Everything in the records below goes into the copy exactly, except the pictures.

Supplied records =
************

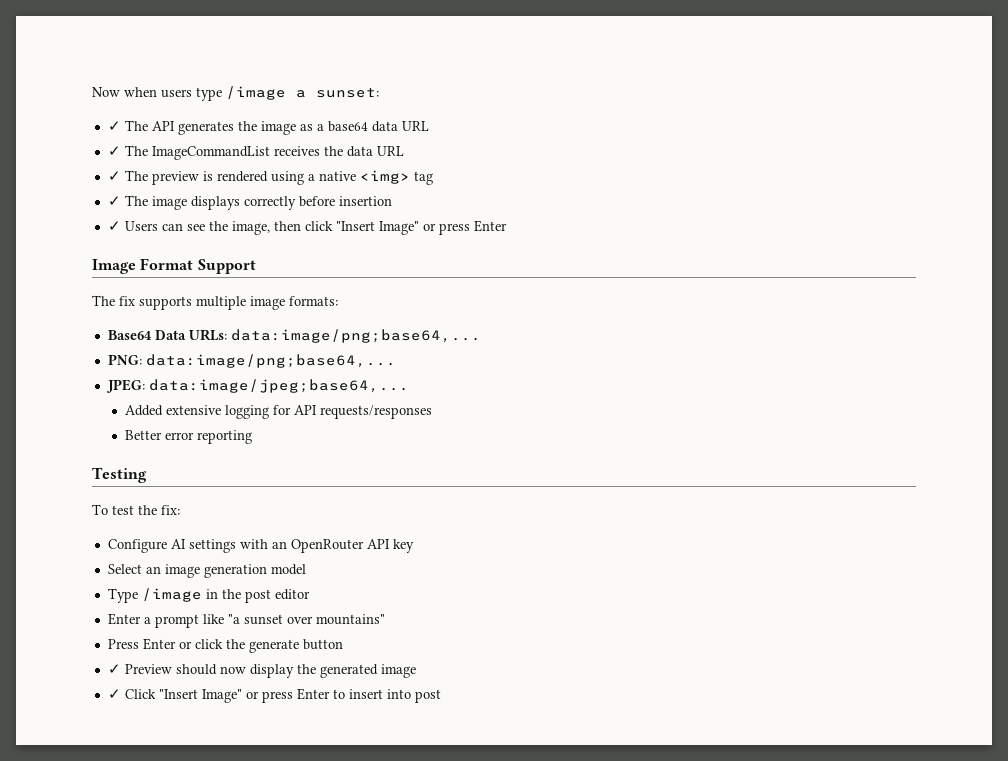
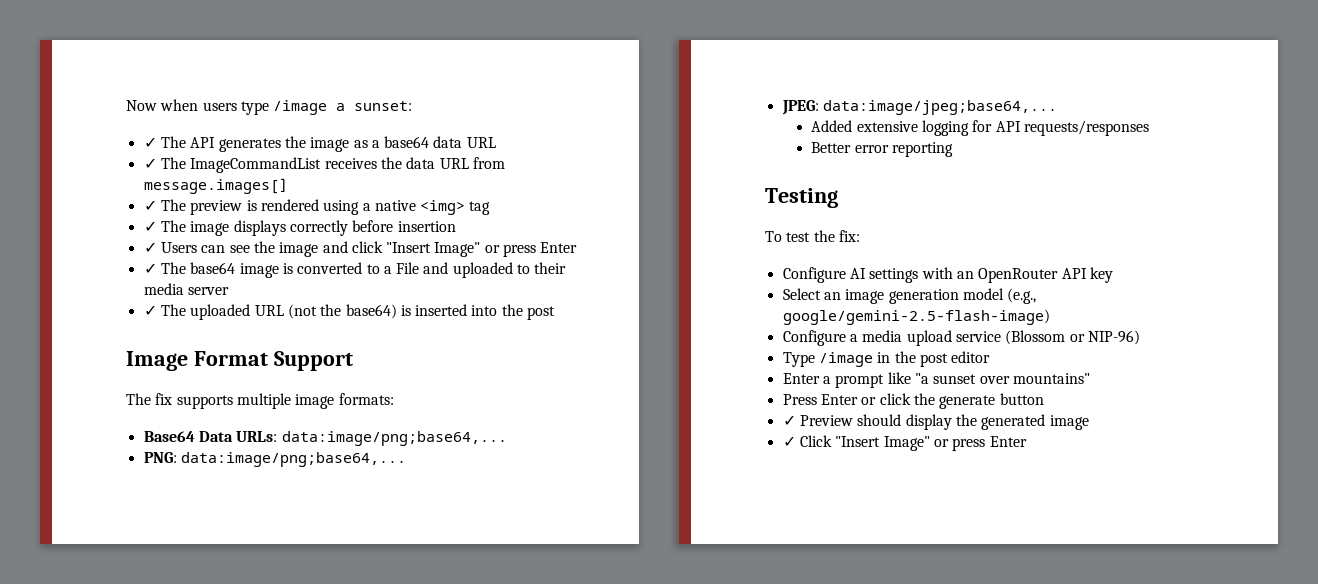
- ✓ The ImageCommandList receives the data URL
+ ✓ The ImageCommandList receives the data URL from message.images[]
- ✓ Users can see the image, then click "Insert Image" or press Enter
+ ✓ Users can see the image and click "Insert Image" or press Enter
+ ✓ The base64 image is converted to a File and uploaded to their media server
+ ✓ The uploaded URL (not the base64) is inserted into the post
- Select an image generation model
+ Select an image generation model (e.g., google/gemini-2.5-flash-image)
+ Configure a media upload service (Blossom or NIP-96)
- ✓ Preview should now display the generated image
+ ✓ Preview should display the generated image
- ✓ Click "Insert Image" or press Enter to insert into post
+ ✓ Click "Insert Image" or press Enter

************

Answer section =
- ✓ The ImageCommandList receives the data URL
+ ✓ The ImageCommandList receives the data URL from message.images[]
- ✓ Users can see the image, then click "Insert Image" or press Enter
+ ✓ Users can see the image and click "Insert Image" or press Enter
+ ✓ The base64 image is converted to a File and uploaded to their media server
+ ✓ The uploaded URL (not the base64) is inserted into the post
- Select an image generation model
+ Select an image generation model (e.g., google/gemini-2.5-flash-image)
+ Configure a media upload service (Blossom or NIP-96)
- ✓ Preview should now display the generated image
+ ✓ Preview should display the generated image
- ✓ Click "Insert Image" or press Enter to insert into post
+ ✓ Click "Insert Image" or press Enter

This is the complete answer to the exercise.